Dead Clever is the first of the three Lily Pascale novels, introducing Lily as she leaves London with the collapse of a relationship. Leading her to stay with her mother in Devon, with the plan that it’ll only be for a little while. However once there she finds that the local university has an opening for a lecturer and she takes on the role. Having specialised in crime writing and contemporary literature it is fate that she should end up taking a class on this subject the week after a member of that class has been killed. Sucked into events Lily soon finds that she has solved the murder where no one else has been able to, and she has become involved with another member of staff. Or at least she would have become involved, if it weren’t for the one night stand that had left one of his students pregnant.

In Your Face brings us back to Lily at the end of this first term at the university. Her notoriety is starting to fade and life is looking to get back to normal. However with terms end she gets in to an argument with the other member of staff running up to his wedding, and receives a phone call from someone she was at Uni with who is hoping Lily can help her. Frustrated by her feelings for this man and the mess he seems to be making of her life, she takes hold of the excuse to get out of town. But this takes her back to London, and sees her involved in a murder once again.

Her fair-weather friend has become a journalist, with her latest article being about the rise of stalking as a crime. Unfortunately on the same day the magazine is published the three women who are featured are all brutally murdered. With the girl that wrote the article seeming to know something about it, and remembering Lily’s previous success, hoping that she can lend a hand. Matters are complicated however with the fact that the friend has vanished when Lily arrives. Undeterred she starts to investigate, ignoring the phone calls from back home that are trying to make her face up to what she is hiding from. As she goes from scene to scene and tries to put things together though, it becomes clear that someone is now stalking her, and most likely it is the murderer.

There are of course a multitude of police detectives, privates detectives, and every tom-dick and harry thinking they can solve a crime detectives, either in novels or television. But Lily comes into the category of accidental detective, reluctant detective, playing off the irony that she might be an expert on crime fiction, but she really doesn’t want to become an expert on crime reality. And yet she can’t help herself, once the clues start to be pieced together she is fascinated and compelled.

In Your Face links back to Dead Clever, though of course is pretty much readable without having read the first one. There are repeated references to the murder in Dead Clever, which play up the reputation of Lily, ranging from the bored to still be talking about it, to the I knew I knew your name from somewhere. There is also the continuation of her relation with the lecturer Fenn, and the appearance of her family at the start of the book. With In Your Face though her father becomes more of a presence, a passing contribution in Dead Clever, she is staying at his flat this time round. Though more importantly is the addition of her father’s new girlfriend, Star, a woman who works with the criminally insane, and is thrilled by Lily’s activities – giving her a sounding board and cheerleader.
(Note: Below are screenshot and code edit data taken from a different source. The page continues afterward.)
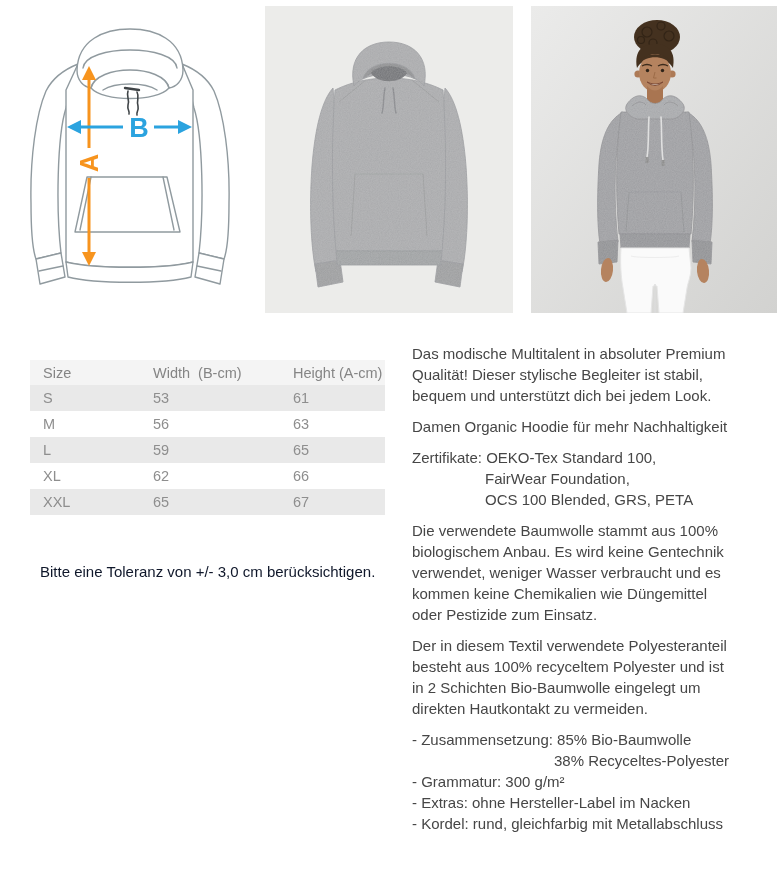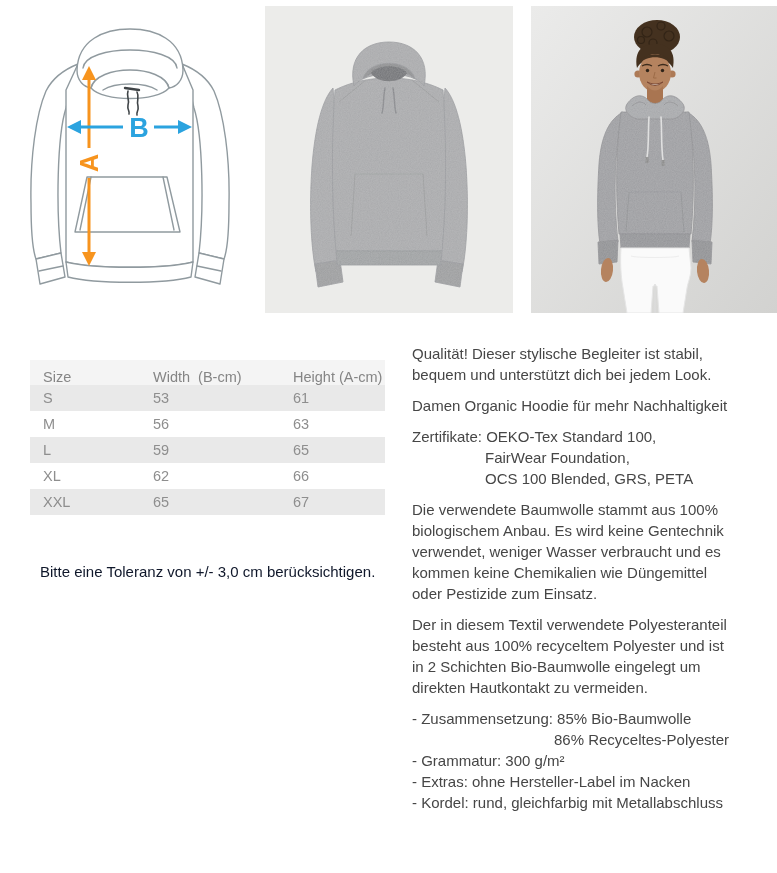--- a/index.html
+++ b/index.html
@@ -233,6 +233,7 @@
 
 <div class="abs description">
   <div class="block">
+    <div class="line">Das modische Multitalent in absoluter Premium</div>
     <div class="line">Qualität! Dieser stylische Begleiter ist stabil,</div>
     <div class="line">bequem und unterstützt dich bei jedem Look.</div>
   </div>

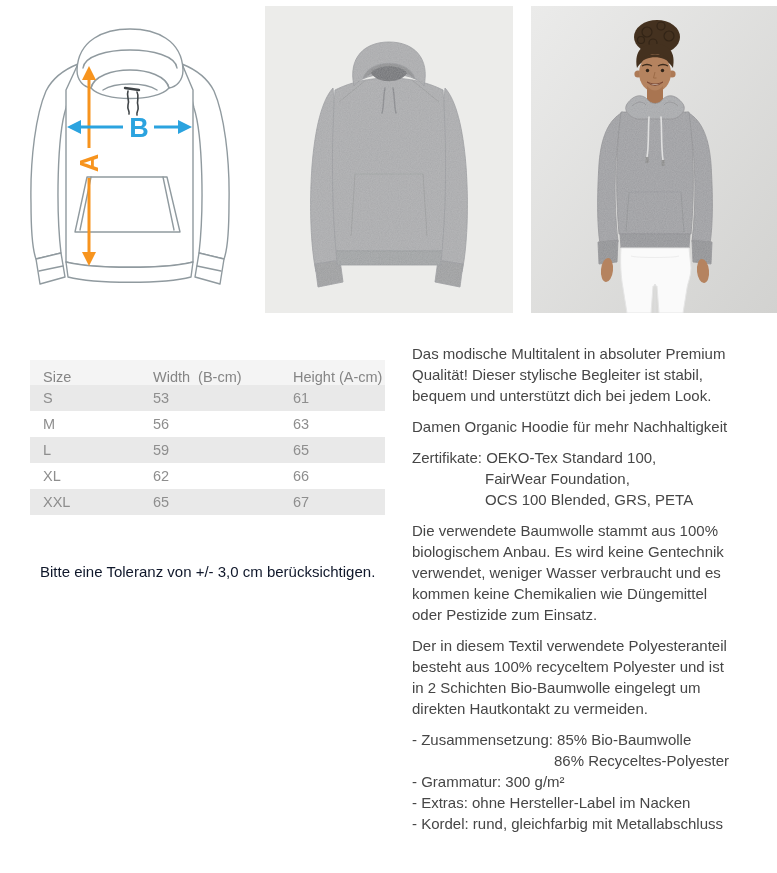--- a/index.html
+++ b/index.html
@@ -15,7 +15,7 @@
   
   .size-table{left:30px;top:360px;width:355px;font-size:14.5px;color:#8e8e8e;}
   .trow{display:flex;align-items:center;height:26px;}
-  .trow.head{height:25px;background:#f4f4f4;color:#858585;align-items:flex-end;}
+  .trow.head{height:25px;background:#f4f4f4;color:#858585;}
   .trow.gray{background:#e9e9e9;}
   .trow.white{background:#ffffff;}
   .c1{width:110px;padding-left:13px;white-space:pre;}

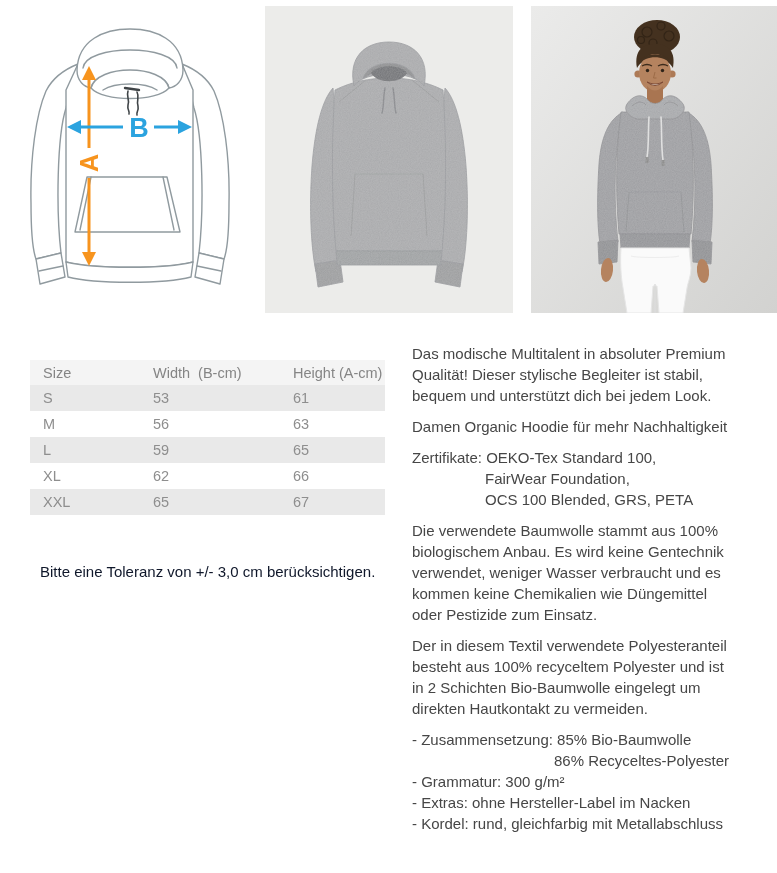--- a/index.html
+++ b/index.html
@@ -260,7 +260,7 @@
   </div>
   <div class="block">
     <div class="line">- Zusammensetzung: 85% Bio-Baumwolle</div>
-    <div class="line indent-spec">86% Recyceltes-Polyester</div>
+    <div class="line indent-spec">38% Recyceltes-Polyester</div>
     <div class="line">- Grammatur: 300 g/m²</div>
     <div class="line">- Extras: ohne Hersteller-Label im Nacken</div>
     <div class="line">- Kordel: rund, gleichfarbig mit Metallabschluss</div>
Scarlett has an easy-going, readable writing style, which is particularly contemporary, working in pop-culture references which provide recognition of an environment, without going over the score. With these crime novels of her own, she creates a strong character with Lily, and does manage to create the desired atmosphere that keeps you wondering whether she will work it all out successfully. Like Dead Clever, there are curious asides in each chapter, from the point of view of the murderer. In Dead Clever those were a bit bemusing, and not entirely appreciated, so I wasn’t entirely pleased to see the same technique resurface in In Your Face. However in this case these little bits are more effective, providing a mirroring to Lily’s actions, and increasing the tension as we get his impressions of stalking her before she really realizes what is going on. Having gotten home from the library with In Your Face I started reading it that night, and pretty much read the whole 277 pages as one sitting.